Problems & Puzzles: Problems

Problem 43 . Catalan Numbers

Bruce Fleming sent (Feb. 2003) the following problem

The Catalan numbers, C(n), have the form C(n) = (2n)!/((n!)^2)(n+1).  The first few such numbers are 1, 2, 5, 14, 42, ...

 The problem is to find all cases where C(n) has no squared (i.e. repeated prime) factor.

This appears to be the case where n = 1-5, 7-9, 11.17. 19 and 31.  So is it necessary for n to be a prime or the power of a prime?  No, since when n = 35 we find that

C(n) = 2.7.13.19.23.37.41.43.47.53.59.61.67.

Questions

  1. Under what conditions is C(n) square-free?

  2. Can it be shown that there are finitely many (or infinitely many) such Catalan numbers?

I can not resist the temptation to add two more questions - being so close to these interesting numbers.

It's well known that C(n) is odd only when n=2^k-1, and that the ending digit for C(n) is "5" for k=9 to 15; while C(n) is prime only for n=2 and n=3 for n<=2^15-1.

  1. Can you get the next odd Catalan number not ending in "5", for k>15?

  2. Is it possible that C(n) is a prime larger than 5?

 


Contributions to this problem came from Jon Perry, Jon Bowker, Jon Wharf & L. T. Peabody.

Q1.

Jon Perry wrote:

...there are no other square-frees up to n=5000...

Jon Wharf wrote:

Catalans are Sloane's A000108. One way of viewing the formula for this sequence:

Cn = product(i=2,n) [(n+i)/i] or Cn = product(i=2,n)[n+i] / i!

is where I've found most benefit.

First of all, compare prime factors in the numerator and denominator of this expression. For p<=n, find r == p mod n and s = (n-r)/p. Then there are s numbers divisible by p in 2..n and either s or (if 2r>=p and r<>p-1) s+1 numbers divisible by p in n+2..2n

1. To see if a particular Catalan has a square, we only need to concern ourselves with primes p such that p^2 <= 2n. Larger primes cannot produce a square. For each prime, check whether there are more instances multiplying than dividing (2r>=p) and repeat for each higher power of p until greater than 2n.

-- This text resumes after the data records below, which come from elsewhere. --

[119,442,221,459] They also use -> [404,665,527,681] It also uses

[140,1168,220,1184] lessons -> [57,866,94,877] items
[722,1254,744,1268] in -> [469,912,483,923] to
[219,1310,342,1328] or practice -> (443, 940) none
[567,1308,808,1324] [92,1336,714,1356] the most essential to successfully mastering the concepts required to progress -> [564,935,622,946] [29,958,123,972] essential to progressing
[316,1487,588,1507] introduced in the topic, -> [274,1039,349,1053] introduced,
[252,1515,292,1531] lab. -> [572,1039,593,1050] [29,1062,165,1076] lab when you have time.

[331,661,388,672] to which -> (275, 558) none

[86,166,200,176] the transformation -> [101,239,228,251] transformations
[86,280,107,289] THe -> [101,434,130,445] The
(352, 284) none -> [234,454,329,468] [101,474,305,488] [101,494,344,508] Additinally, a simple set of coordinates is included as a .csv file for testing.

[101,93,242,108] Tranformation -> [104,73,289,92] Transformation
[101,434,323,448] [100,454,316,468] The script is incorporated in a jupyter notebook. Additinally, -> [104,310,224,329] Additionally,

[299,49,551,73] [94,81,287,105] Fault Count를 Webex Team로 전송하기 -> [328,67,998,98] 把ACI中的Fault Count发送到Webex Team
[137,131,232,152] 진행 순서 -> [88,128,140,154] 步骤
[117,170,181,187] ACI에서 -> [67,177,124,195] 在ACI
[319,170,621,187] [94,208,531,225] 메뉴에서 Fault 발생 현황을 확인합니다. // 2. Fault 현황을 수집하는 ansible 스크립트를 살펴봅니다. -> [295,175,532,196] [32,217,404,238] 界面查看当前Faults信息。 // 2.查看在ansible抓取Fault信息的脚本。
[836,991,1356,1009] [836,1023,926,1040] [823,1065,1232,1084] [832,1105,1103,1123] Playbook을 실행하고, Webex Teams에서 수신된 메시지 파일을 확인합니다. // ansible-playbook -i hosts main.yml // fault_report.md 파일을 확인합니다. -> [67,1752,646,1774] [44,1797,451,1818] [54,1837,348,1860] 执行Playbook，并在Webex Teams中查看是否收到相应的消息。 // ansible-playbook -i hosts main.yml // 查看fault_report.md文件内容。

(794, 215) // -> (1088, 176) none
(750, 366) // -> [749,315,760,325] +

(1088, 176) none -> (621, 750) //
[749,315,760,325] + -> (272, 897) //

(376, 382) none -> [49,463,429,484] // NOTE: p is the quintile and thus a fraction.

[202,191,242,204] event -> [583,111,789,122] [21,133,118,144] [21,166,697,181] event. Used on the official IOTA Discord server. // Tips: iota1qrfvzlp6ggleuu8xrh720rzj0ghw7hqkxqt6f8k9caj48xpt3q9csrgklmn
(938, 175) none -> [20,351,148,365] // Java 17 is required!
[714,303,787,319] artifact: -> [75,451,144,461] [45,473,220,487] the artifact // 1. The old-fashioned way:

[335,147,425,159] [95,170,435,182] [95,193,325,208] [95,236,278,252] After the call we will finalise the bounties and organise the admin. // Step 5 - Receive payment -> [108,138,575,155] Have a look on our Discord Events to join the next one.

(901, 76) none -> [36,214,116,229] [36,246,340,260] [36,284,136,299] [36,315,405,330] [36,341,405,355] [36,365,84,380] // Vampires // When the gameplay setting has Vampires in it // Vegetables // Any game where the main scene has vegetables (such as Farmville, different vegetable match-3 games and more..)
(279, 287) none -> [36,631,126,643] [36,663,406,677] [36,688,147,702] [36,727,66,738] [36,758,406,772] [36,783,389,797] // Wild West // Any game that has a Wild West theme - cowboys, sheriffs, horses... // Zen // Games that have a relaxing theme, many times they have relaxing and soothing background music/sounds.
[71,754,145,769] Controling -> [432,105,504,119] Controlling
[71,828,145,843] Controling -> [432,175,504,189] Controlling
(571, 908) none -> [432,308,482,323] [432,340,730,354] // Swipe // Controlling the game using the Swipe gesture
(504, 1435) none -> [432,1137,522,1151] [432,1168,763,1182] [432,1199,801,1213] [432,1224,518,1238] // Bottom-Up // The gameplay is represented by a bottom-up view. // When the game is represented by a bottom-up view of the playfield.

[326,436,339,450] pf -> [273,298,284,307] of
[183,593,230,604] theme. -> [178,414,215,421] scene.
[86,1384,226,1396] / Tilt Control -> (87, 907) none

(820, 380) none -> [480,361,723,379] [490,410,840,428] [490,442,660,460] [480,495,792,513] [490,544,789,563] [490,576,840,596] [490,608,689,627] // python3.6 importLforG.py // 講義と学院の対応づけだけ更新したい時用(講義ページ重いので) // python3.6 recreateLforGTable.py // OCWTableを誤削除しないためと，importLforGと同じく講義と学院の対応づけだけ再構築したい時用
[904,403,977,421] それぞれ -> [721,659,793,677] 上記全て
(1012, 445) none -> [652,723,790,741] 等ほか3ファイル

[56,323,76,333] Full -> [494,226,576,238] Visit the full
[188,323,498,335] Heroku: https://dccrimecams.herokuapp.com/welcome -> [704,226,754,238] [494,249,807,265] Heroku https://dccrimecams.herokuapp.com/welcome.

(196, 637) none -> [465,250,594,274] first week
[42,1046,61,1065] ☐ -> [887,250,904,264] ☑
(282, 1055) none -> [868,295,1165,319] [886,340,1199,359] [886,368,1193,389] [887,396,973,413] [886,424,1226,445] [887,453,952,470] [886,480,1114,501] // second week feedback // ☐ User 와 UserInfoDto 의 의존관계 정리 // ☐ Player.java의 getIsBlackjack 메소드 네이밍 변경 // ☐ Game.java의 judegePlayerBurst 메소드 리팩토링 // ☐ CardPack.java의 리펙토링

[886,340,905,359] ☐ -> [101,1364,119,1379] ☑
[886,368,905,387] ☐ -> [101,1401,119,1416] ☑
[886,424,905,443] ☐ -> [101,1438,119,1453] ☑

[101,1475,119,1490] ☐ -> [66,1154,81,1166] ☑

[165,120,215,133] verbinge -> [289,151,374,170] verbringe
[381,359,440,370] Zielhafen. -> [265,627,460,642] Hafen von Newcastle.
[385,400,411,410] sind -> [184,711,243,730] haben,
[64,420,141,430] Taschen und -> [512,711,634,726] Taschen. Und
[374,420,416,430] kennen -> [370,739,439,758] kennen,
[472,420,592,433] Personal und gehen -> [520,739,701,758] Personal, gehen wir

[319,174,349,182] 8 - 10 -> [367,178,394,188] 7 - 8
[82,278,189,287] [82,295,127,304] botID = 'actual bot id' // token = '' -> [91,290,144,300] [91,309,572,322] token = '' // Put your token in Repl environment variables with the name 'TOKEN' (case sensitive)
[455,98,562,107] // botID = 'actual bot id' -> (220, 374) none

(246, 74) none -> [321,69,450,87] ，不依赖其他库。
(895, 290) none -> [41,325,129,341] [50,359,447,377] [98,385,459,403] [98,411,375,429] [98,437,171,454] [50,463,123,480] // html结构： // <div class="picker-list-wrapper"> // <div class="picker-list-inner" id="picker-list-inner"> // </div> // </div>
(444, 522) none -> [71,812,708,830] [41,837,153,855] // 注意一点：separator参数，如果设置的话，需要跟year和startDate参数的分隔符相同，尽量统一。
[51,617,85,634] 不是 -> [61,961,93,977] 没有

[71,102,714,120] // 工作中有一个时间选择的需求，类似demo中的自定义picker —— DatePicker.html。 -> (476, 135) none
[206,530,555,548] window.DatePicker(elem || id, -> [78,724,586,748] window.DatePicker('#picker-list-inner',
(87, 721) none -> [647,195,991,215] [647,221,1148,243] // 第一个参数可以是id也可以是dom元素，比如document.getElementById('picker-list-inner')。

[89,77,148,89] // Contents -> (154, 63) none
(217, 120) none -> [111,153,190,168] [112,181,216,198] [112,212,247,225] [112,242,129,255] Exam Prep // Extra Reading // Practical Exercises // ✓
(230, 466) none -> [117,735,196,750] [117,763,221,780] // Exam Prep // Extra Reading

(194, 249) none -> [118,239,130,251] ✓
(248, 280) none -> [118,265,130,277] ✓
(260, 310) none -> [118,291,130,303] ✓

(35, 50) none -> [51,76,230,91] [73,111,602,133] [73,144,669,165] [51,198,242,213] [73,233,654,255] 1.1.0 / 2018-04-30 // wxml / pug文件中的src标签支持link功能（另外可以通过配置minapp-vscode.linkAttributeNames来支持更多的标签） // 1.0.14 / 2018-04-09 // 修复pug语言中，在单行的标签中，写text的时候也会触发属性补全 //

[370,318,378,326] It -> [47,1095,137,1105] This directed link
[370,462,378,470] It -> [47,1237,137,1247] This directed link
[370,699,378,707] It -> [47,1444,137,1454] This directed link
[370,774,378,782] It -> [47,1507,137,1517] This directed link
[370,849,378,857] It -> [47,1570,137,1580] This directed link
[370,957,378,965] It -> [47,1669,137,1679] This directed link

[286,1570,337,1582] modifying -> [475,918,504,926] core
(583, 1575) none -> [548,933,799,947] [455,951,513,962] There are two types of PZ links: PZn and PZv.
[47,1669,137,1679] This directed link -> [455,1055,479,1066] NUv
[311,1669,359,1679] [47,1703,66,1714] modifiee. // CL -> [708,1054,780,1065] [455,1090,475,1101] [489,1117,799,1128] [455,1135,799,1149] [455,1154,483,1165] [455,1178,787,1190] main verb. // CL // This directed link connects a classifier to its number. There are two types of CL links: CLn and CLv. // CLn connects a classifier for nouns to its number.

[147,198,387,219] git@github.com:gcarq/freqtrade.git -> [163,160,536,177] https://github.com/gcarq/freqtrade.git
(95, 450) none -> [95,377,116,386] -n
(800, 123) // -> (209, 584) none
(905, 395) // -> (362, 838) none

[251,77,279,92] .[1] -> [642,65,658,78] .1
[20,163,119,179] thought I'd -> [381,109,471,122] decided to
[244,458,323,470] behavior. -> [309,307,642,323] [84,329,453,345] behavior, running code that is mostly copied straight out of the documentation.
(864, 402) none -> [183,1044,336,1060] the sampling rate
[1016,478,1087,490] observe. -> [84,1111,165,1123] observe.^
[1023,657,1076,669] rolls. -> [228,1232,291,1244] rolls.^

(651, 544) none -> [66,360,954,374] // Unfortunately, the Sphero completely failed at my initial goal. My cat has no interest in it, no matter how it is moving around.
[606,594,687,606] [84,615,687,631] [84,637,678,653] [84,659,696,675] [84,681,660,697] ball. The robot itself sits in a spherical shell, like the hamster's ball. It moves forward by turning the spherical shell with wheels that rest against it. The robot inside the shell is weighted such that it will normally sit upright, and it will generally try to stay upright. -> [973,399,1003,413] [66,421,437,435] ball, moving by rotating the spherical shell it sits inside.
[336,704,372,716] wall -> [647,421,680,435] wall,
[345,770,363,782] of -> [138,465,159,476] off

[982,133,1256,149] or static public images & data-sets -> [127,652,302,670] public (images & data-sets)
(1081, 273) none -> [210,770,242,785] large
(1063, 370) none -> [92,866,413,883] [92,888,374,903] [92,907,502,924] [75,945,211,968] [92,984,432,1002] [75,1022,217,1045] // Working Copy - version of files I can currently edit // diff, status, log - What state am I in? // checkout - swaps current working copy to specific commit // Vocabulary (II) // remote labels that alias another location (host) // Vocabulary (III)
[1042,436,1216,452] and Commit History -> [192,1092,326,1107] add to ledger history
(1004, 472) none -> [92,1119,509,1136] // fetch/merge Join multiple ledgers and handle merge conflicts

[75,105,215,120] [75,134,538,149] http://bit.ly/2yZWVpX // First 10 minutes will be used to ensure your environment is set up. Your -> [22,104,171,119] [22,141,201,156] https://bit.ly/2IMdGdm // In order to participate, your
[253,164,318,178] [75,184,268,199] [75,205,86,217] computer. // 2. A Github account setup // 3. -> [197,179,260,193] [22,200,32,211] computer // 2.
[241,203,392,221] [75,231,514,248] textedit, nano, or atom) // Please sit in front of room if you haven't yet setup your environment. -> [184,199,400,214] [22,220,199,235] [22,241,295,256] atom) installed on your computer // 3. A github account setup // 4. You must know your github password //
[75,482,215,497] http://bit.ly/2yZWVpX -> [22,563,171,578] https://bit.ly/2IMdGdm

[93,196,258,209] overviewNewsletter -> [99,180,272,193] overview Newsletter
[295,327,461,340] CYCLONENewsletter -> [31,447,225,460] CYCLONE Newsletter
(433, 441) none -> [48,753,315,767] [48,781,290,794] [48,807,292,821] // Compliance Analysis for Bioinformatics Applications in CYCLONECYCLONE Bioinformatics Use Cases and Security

In fact checking only the first 11 primes is enough to verify that there are no square-free Catalans after C35 up to C1073741823 = C(2^30-1).

 

Q2

Jon Perry wrote:

...I believe that this (n = 1-5, 7-9, 11, 17, 19, 31 & 35 ) is the lot. This is backed up by the hazy impossibility of 2n!/n!(n+1)! continuing to be square-free for large n...

Just a quick observation, for C(n) to be square-free, n needs to be 2^k+/-1 or 2^k+/-3 or 2^k

Jon Wharf wrote:

My instincts after investigating questions 1 and 3 suggest that the number of square-free Catalans is (very) finite. Difficult to verify though.

Later he added:

To correct Mr Perry's quick observation, for C(n) to be squarefree in 2, n = 2^k-1 (when C(n) is odd) or n = 2^k + 2^m -1, k>m>=0 (when C(n) == 2 mod 4),

Using my modular tests on the first 18 primes to their first 5 powers, coupled with the above knowledge, I cleared out n>35 (k=5, m=2) up beyond k=77605 ie. there are no more squarefreee Catalans for 35<n<=2^77605. At k=77605, m=41298 there is a number which survives my initial tests against a few small primes but will inevitably fall to a wider test. Thereafter the initial tests eliminate all candidates to 2^85000... (later) 2^77605 + 2^41298 - 1 is confirmed as not squarefree.

 

 

Q3

Jon Perry wrote:

...I have managed to extend k significantly, to k=10000. I did this using some Pari/GP code and a 900Mhz machine in about 3 hours. I do not think there are any more k that do not end in a 5, the powers of 5 that remain are generally increasing...

Jon Wharf wrote:

I checked for factors of 5 in Catalans C(2^k-1) for k up to 95. From 9 onwards they all have 5 as a factor at least once and trending upwards. The other small odd primes follow a similar irregular pattern. I can send a full table if you'd like.

Q4

Jon Perry wrote:

Here is a proof of part 4:

[1] C(n+1) = 2(2n+1)/(n+2) . C(n)

C(n+1) > C(n) for all n.

Assume the first few integers in Catalan's sequence as 1,2,5,14,42. Note that C(4)=14, and 14/(4+1)>2, whereas C(3)=5, and 5/(3+1)<2. This ratio obviously increases, as by [1], for n>1, (2n+1)/(n+2)>1. Also note that 2(2n+1) becomes a lot bigger than n+2, as does C(n). Now whatever happens, both 2(2n+1) and C(n) components of [1] are going to be greater than 1 after the division by (n+2), hence C(n+1) will never be prime again. It's a bit sketchy, but the essence is there.

L. T. Peabody wrote:

Theorem: If n>3, the nth Catalan number is not prime

Proof:

The nth Catalan number, from the formula, is a factor of (2n)!. Therefore if it is prime it must be less than 2n. Therefore if the nth Catalan number is larger than (2n-1), it is not prime.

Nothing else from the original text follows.